* **The problem**
Tally the lines in the data below where the word "like" appears, and give the tally alone.

* **Data to process**

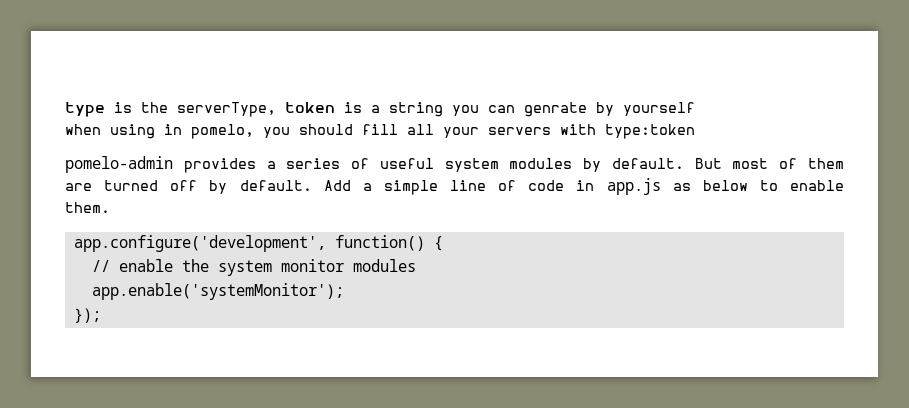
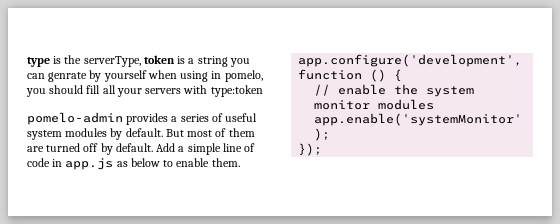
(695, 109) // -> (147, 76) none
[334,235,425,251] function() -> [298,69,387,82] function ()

* * *

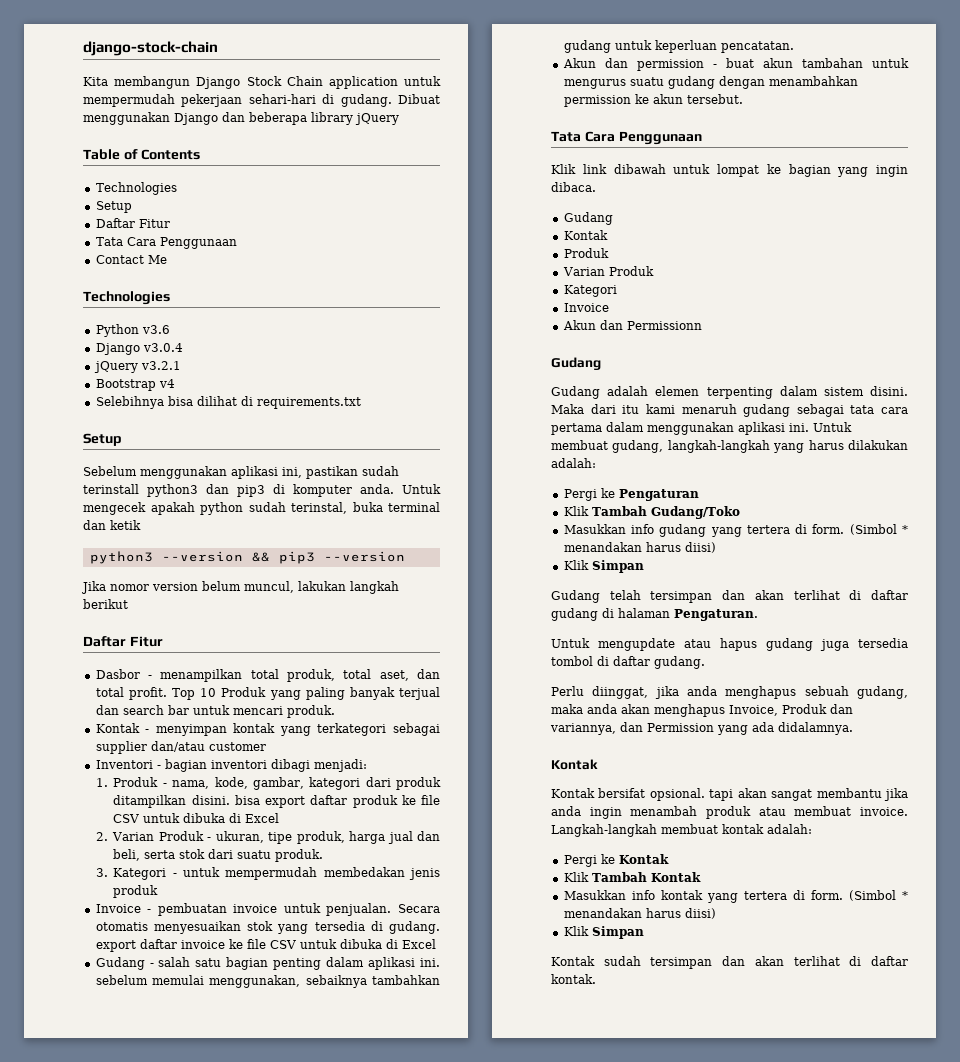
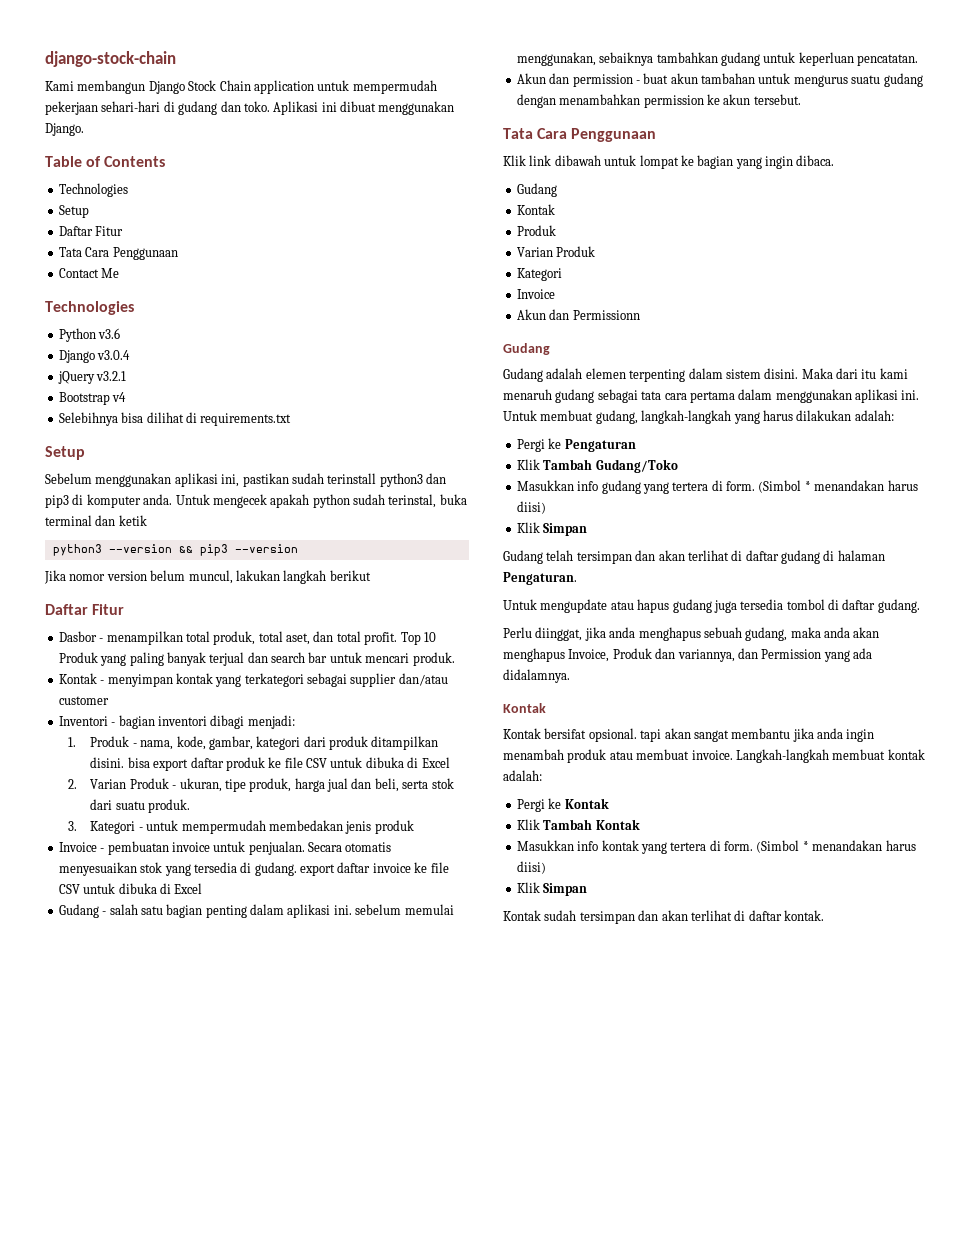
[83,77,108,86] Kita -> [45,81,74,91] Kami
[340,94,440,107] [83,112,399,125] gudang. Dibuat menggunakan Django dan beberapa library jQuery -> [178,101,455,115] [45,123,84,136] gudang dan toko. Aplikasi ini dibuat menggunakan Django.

---

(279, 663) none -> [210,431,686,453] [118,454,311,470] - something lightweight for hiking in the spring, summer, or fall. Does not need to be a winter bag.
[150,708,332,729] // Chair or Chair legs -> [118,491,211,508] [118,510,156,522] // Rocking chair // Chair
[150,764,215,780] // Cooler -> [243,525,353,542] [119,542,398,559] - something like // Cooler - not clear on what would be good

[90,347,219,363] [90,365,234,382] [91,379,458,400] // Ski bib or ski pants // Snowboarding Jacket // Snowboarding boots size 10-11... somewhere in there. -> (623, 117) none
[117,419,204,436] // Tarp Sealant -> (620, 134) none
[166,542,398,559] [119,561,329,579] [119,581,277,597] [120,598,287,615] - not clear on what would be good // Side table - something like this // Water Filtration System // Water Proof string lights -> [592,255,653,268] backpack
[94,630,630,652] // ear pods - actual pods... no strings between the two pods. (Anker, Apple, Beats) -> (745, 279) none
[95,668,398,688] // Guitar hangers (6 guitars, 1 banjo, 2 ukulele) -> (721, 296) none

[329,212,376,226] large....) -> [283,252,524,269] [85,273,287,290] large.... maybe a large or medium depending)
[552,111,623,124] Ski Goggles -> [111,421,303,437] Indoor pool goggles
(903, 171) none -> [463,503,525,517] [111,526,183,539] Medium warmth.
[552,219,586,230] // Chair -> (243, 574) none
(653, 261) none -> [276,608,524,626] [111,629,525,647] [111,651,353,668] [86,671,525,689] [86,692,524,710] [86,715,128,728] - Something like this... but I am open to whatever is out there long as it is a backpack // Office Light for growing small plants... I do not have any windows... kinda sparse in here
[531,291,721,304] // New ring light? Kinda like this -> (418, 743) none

* **Result for this task**
4